• **WHAT TO WORK ON**
Output the entries below exactly as written, omitting pictures.

• **Web document revisions**
◇ ◇ ◇

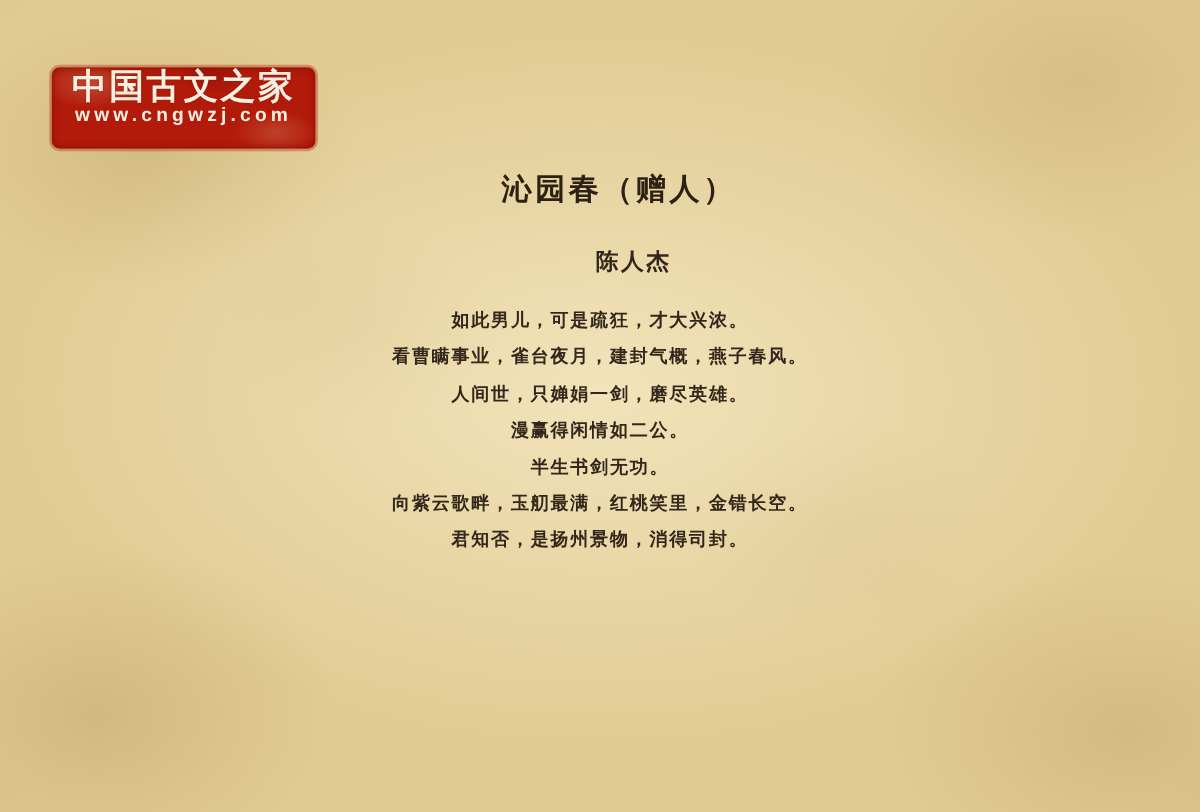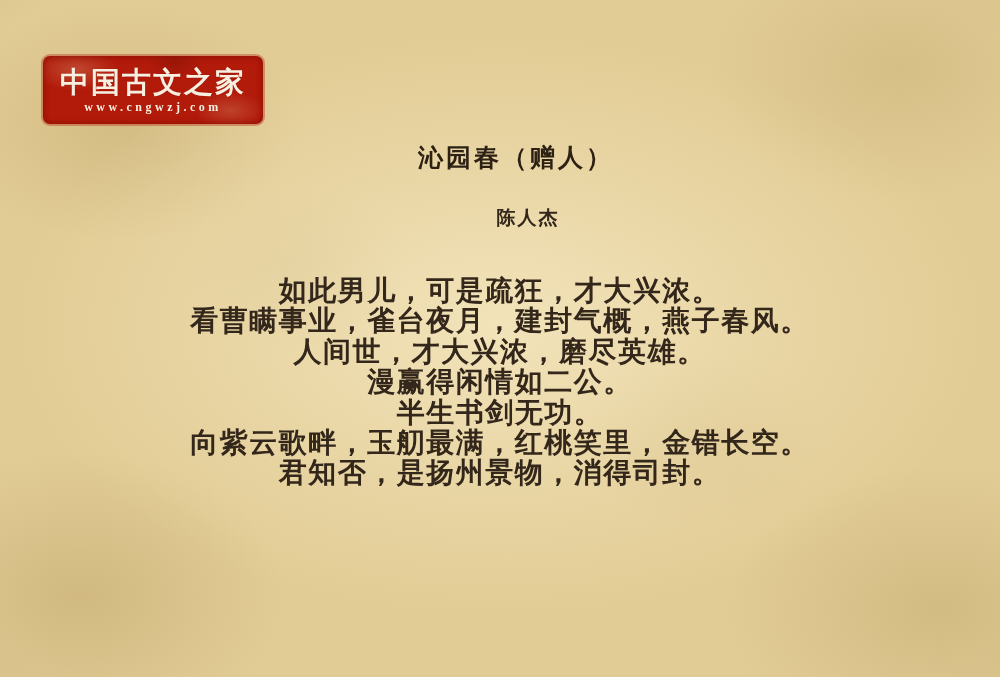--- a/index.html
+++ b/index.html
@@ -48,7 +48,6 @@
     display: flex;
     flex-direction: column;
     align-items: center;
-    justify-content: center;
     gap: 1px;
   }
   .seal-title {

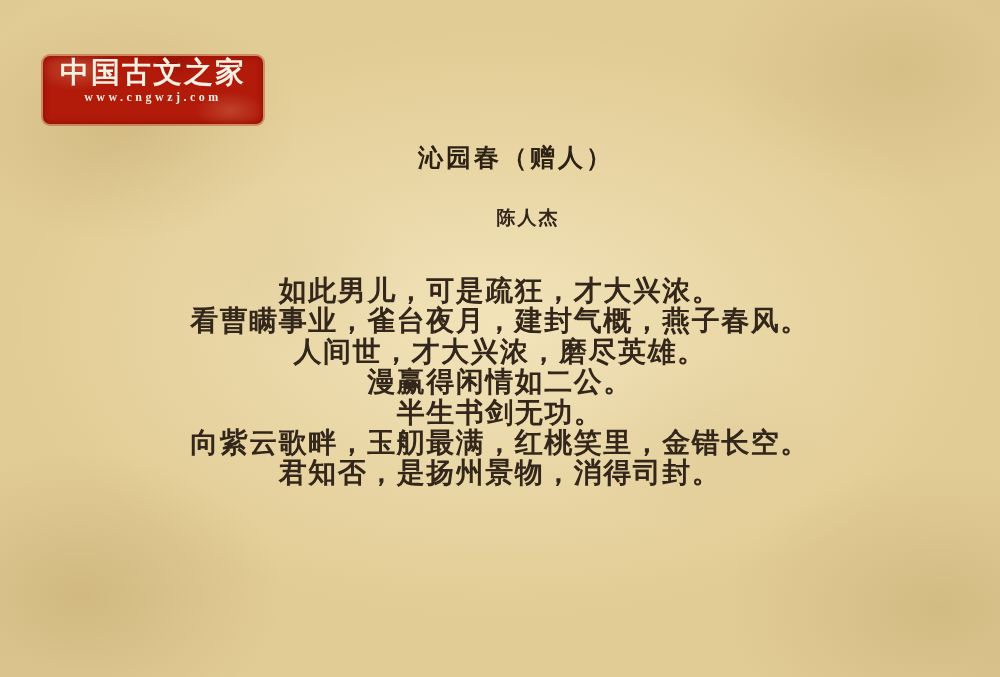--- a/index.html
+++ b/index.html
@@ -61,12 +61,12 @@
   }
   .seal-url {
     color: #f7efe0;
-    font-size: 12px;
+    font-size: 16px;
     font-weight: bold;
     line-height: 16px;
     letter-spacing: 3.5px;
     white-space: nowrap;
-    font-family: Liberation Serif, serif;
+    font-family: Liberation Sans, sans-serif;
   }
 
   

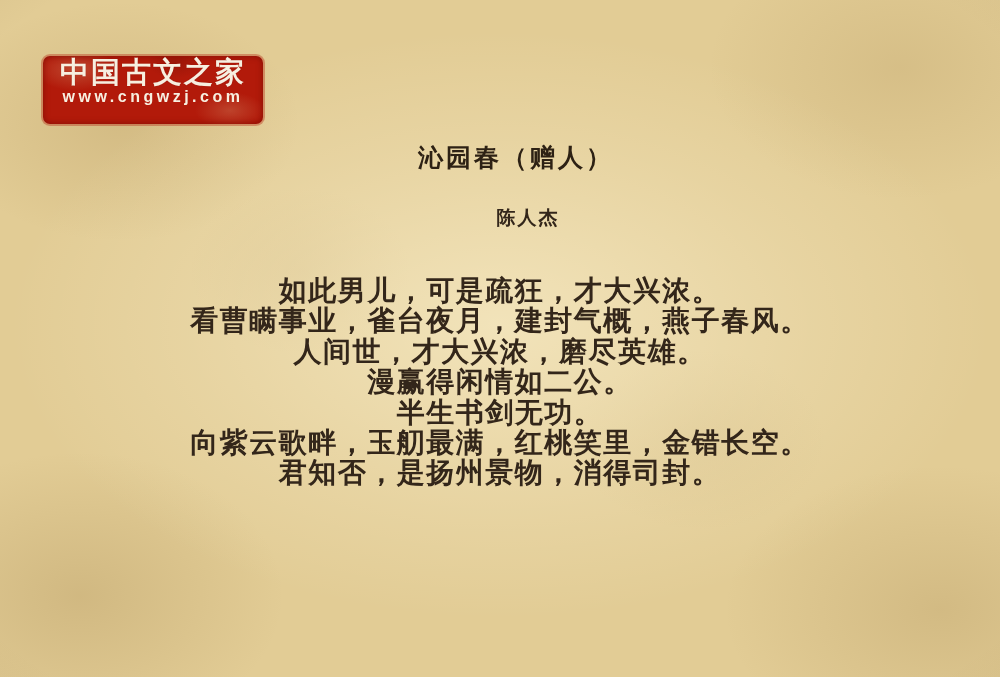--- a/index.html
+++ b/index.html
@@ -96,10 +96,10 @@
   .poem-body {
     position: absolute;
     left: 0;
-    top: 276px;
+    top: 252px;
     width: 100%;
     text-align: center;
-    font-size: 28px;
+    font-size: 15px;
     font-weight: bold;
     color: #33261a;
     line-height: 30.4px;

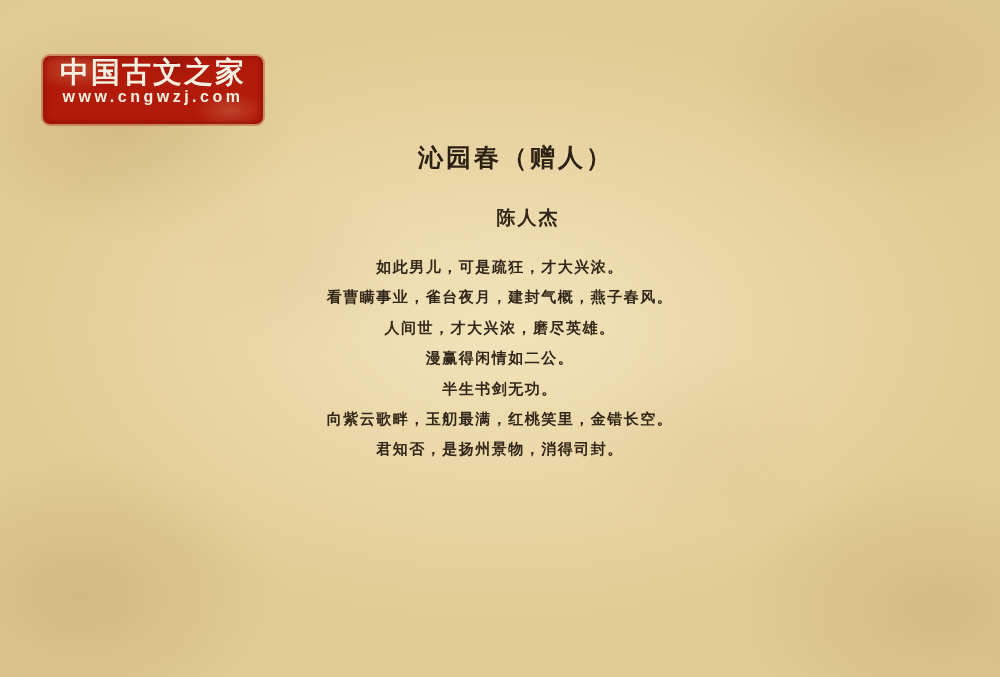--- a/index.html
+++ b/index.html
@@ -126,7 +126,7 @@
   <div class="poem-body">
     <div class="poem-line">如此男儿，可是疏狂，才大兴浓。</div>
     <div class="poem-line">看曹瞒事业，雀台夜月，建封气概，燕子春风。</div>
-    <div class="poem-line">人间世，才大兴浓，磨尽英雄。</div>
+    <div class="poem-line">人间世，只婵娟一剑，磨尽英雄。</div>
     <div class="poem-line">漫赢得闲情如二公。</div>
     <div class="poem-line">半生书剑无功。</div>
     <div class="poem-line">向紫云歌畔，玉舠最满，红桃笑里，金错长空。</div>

◇ ◇ ◇

• **ANSWER FOR THIS EXERCISE**
--- a/index.html
+++ b/index.html
@@ -48,7 +48,6 @@
     display: flex;
     flex-direction: column;
     align-items: center;
-    justify-content: center;
     gap: 1px;
   }
   .seal-title {

--- a/index.html
+++ b/index.html
@@ -61,12 +61,12 @@
   }
   .seal-url {
     color: #f7efe0;
-    font-size: 12px;
+    font-size: 16px;
     font-weight: bold;
     line-height: 16px;
     letter-spacing: 3.5px;
     white-space: nowrap;
-    font-family: Liberation Serif, serif;
+    font-family: Liberation Sans, sans-serif;
   }
 
   

--- a/index.html
+++ b/index.html
@@ -96,10 +96,10 @@
   .poem-body {
     position: absolute;
     left: 0;
-    top: 276px;
+    top: 252px;
     width: 100%;
     text-align: center;
-    font-size: 28px;
+    font-size: 15px;
     font-weight: bold;
     color: #33261a;
     line-height: 30.4px;

--- a/index.html
+++ b/index.html
@@ -126,7 +126,7 @@
   <div class="poem-body">
     <div class="poem-line">如此男儿，可是疏狂，才大兴浓。</div>
     <div class="poem-line">看曹瞒事业，雀台夜月，建封气概，燕子春风。</div>
-    <div class="poem-line">人间世，才大兴浓，磨尽英雄。</div>
+    <div class="poem-line">人间世，只婵娟一剑，磨尽英雄。</div>
     <div class="poem-line">漫赢得闲情如二公。</div>
     <div class="poem-line">半生书剑无功。</div>
     <div class="poem-line">向紫云歌畔，玉舠最满，红桃笑里，金错长空。</div>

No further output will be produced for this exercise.